…but those in positions of influence don’t want to
The Government’s use of behavioural-science – particularly ‘nudges’ that use fear inflation, shaming and peer pressure to increase people’s compliance with the state’s agenda – has evoked major concerns in relation to both the ethics and the collateral damage. Throughout the covid-19 crisis, the morality of strategically inflicting emotional pain upon citizens to influence their behaviour has been questioned, along with the disregard for informed consent, a longstanding fundamental precondition to any medical or psychological intervention. In addition, the unintended negative consequences of these covert psychological interventions have included a significant contribution to the tens of thousands of non-covid excess deaths and an escalation in the number of people suffering mental health problems. Prior to the covid-19 era, the deployment of nudging as a means of recouping the Loan Charge may have even contributed to suicide among the taxpayers targeted.
Given the gravity of these unintended consequences, you would expect the Government and their scientists to be urgently scrutinising the legitimacy of state-sponsored behavioural science. Alarmingly, this is not the case. Indeed, there appears to be active avoidance of discussing the issues, as evidenced by the following:
- In January 2021, HART member Dr Gary Sidley wrote a letter (co-signed by 46 psychologists and therapists) to the British Psychological Society (BPS) raising serious concerns about the activities of the Government’s behavioural scientists. As the professional body for psychologists in the UK, and the dedicated guardians of the ethical application of psychological knowledge, it was reasonable to expect that our expressed concerns about the strategic use of fear, shame and scapegoating would be taken seriously. Yet their response was haughty and dismissive, stating they were ‘incredibly proud’ of the work done by psychologists during the pandemic. Specifically, the BPS claimed that the nudge techniques in question were ‘indirect’ rather than covert, that fear levels among the British people were proportionate to the objective risk posed by the SARS-CoV-2 virus, and that – because psychologists had demonstrated ‘social responsibility’ – they were exempt from the requirement of seeking the informed consent of their targets.
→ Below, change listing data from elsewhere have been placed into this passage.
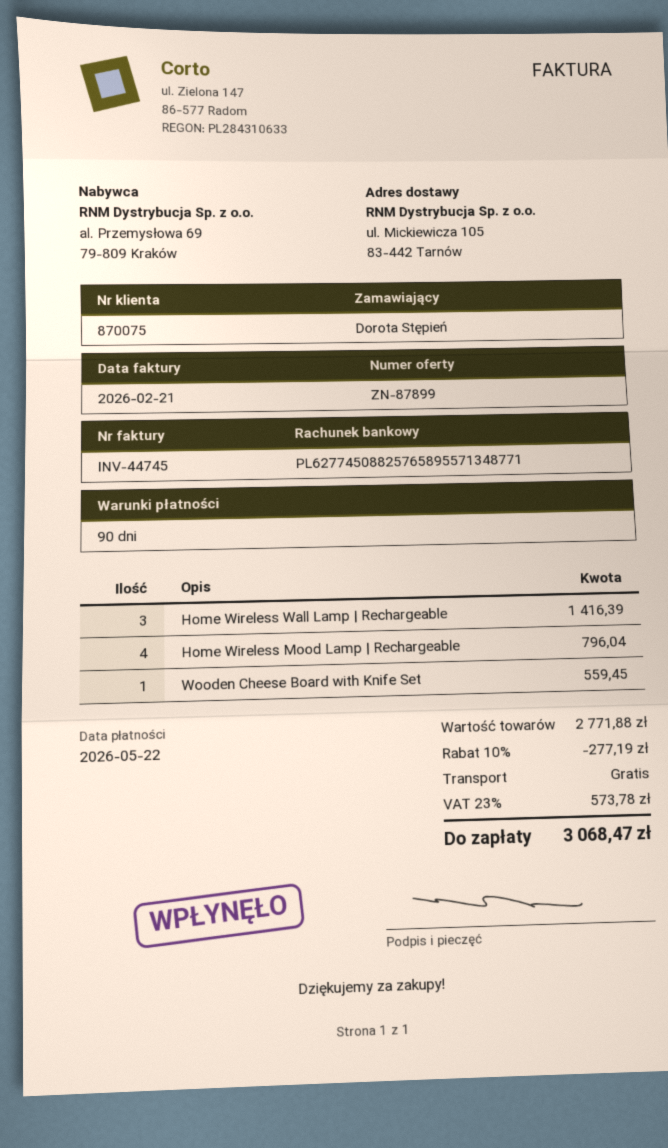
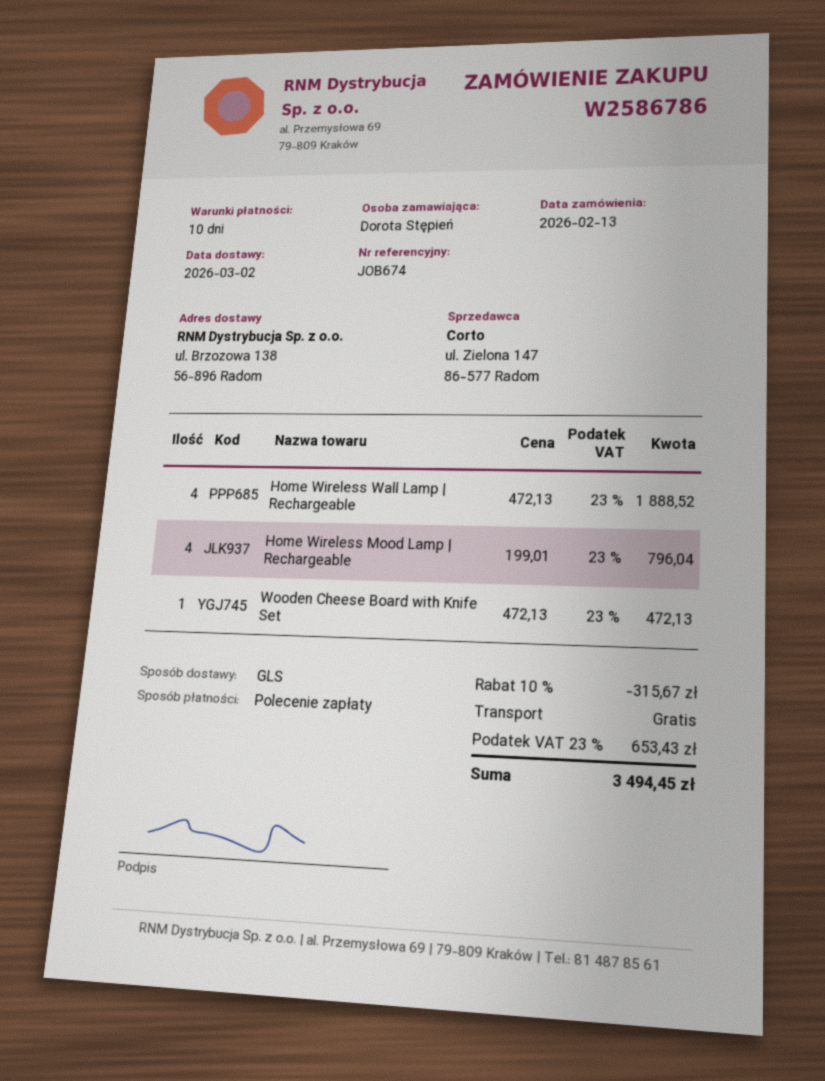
payment terms: 90 days -> 10 days
ship to: ul. Mickiewicza 105, 83-442 Tarnów -> ul. Brzozowa 138, 56-896 Radom
Home Wireless Wall Lamp | Rechargeable: 3 for 1416.39 -> 4 for 1888.52
Wooden Cheese Board with Knife Set: 1 for 559.45 -> 1 for 472.13
discount: 10% = 277.19 -> 10% = 315.67
tax: 23% = 573.78 -> 23% = 653.43
total: 3068.47 -> 3494.45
Perhaps this response was predictable, given that several of the Government’s behavioural scientists are prominent figures in the BPS?
- In January 2022, Dr Sidley sent another letter (co-signed by 55 health professionals) to the Public Administration and Constitutional Affairs Committee (PACAC) (a Commons select committee chaired by William Wragg MP) formally requesting an independent inquiry into the Government’s deployment of behavioural science. An immediate response from the PACAC office drew attention to an ongoing review of the Coronavirus Act (2020) that included an element of nudging in its remit, but then – despite requests – failed to offer experts with concerns about these approaches the opportunity to contribute. As for a stand-alone inquiry into behavioural science, the latest response from the PACAC is that there is ‘no current plans to do so’ (personal communication).
- After presenting our concerns about the ethics of behavioural science to an All Party Parliamentary Group (APPG) that is focusing on ‘Pandemic Response and Recovery’, an MP within the group kindly offered to ask pertinent questions of the chair of the Scientific Pandemic Insights Group on Behaviour (SAGE’s behavioural science subgroup) at a Science and Technology Committee session taking place on the 2nd March, 2022. Alas, neither the Chair of the behavioural science group (Professor Ann John) nor her deputy attended the session. In light of this surprising no show, some ethics-of-nudging questions were put to Professor Graham Medley (a modeller) but, understandably, he was not able to answer.
- A further snub to those seeking an open debate about the ethics of nudging was the omission of any mention of behavioural science or propaganda in the draft terms of reference for the Inquiry into the COVID-19 pandemic, published on the 10th March 2022.
The Government’s use of behavioural science now shapes almost all aspects of our lives, including public health campaigns, tax collection and media broadcasting. These often-covert psychological strategies raise pressing ethical concerns that should be addressed in a comprehensive and transparent way. We need to talk about behavioural science, yet those in positions of influence seem reluctant to do so. Why?